“Is the station open all night?” In Florence with no hostel to stay at and frightfully expensive hotel options, we had no choice but to stay at the station.
“Yes,” replied the lady and walked away. I wonder if she even understood the question.
We made ourselves comfortable in the waiting-room, as comfortable as we could get. There were other people, thankfully, so we didn’t feel destitute. Sitting in the waiting-room somehow bordered on the normal, even though we had not done it before. We lounged on chairs, hugging our luggage, trying to get the seats not to poke us too much. And then, at midnight, they chased us out of the waiting room. “Station-strike,” they said.

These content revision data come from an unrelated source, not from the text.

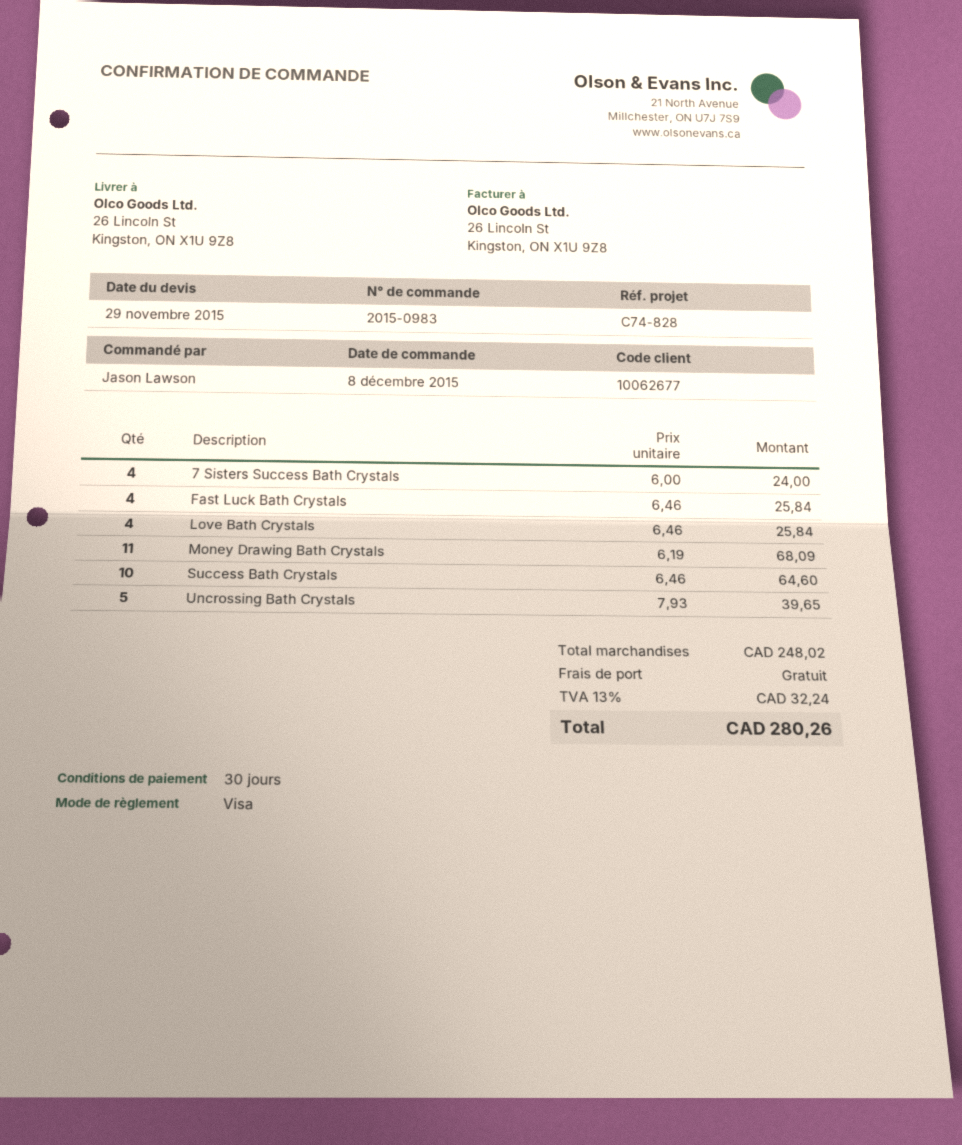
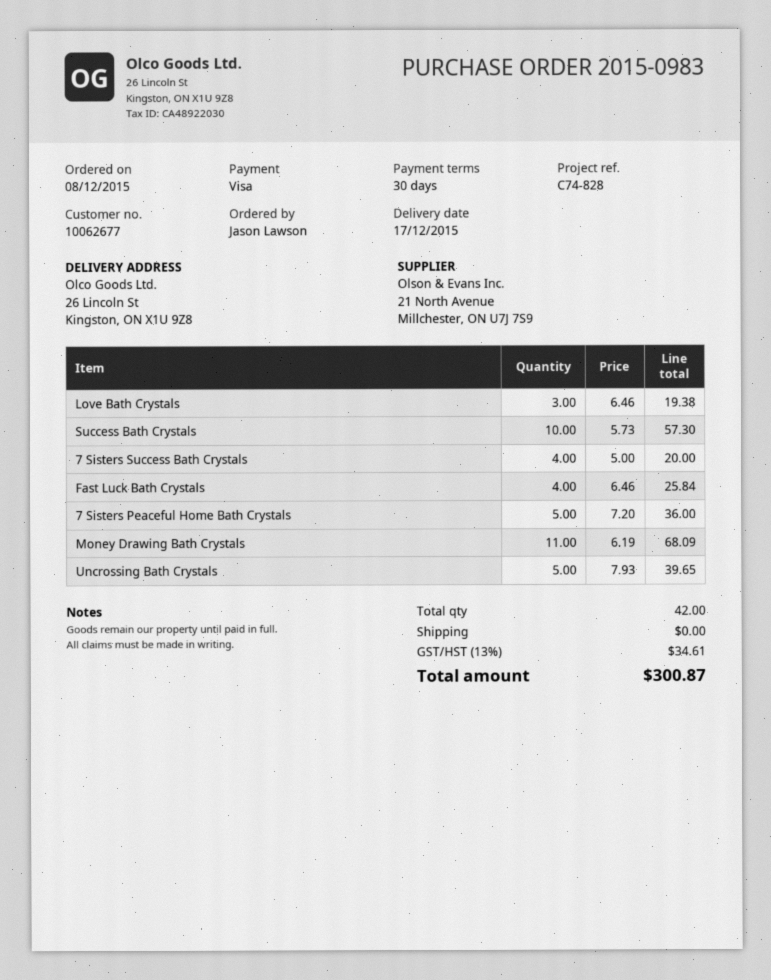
7 Sisters Success Bath Crystals: 4 x 6.00 = 24.00 -> 4 x 5.00 = 20.00
Love Bath Crystals: 4 x 6.46 = 25.84 -> 3 x 6.46 = 19.38
Success Bath Crystals: 10 x 6.46 = 64.60 -> 10 x 5.73 = 57.30
7 Sisters Peaceful Home Bath Crystals: none -> 5 x 7.20 = 36.00
tax: 13% = 32.24 -> 13% = 34.61
total: 280.26 -> 300.87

We groaned, picked up our luggage and went out. We were three teenagers outside a station in a foreign country in the middle of the night. Yes, there were others, but they spoke a language we didn’t know, they were all older than we were, and most of them were drinking. We were more than a little afraid.
“We can’t sleep any more,” we told one another, worried. But we were so tired and so sleepy! What could we do?
“Name Place Animal Thing!” suggested my sister.
And that was what we did. While one person slept on a station trolley, using a backpack as a pillow, the other two kept each other awake playing Name-Place-Animal-Thing. We took it in turns, naturally. Sitting outside the station while people around us drank, laughed and sang, we diligently played Name-Place-Animal-Thing all night. When the letters of the alphabet got over, we started again. By the end of the night, the only ‘thing’ I could think of with ‘z’ was ‘zombie’.
The next day, we visited the city and fell in love with it, but the night at the station remains my most powerful memory of Florence. Maybe it’s time to visit it again.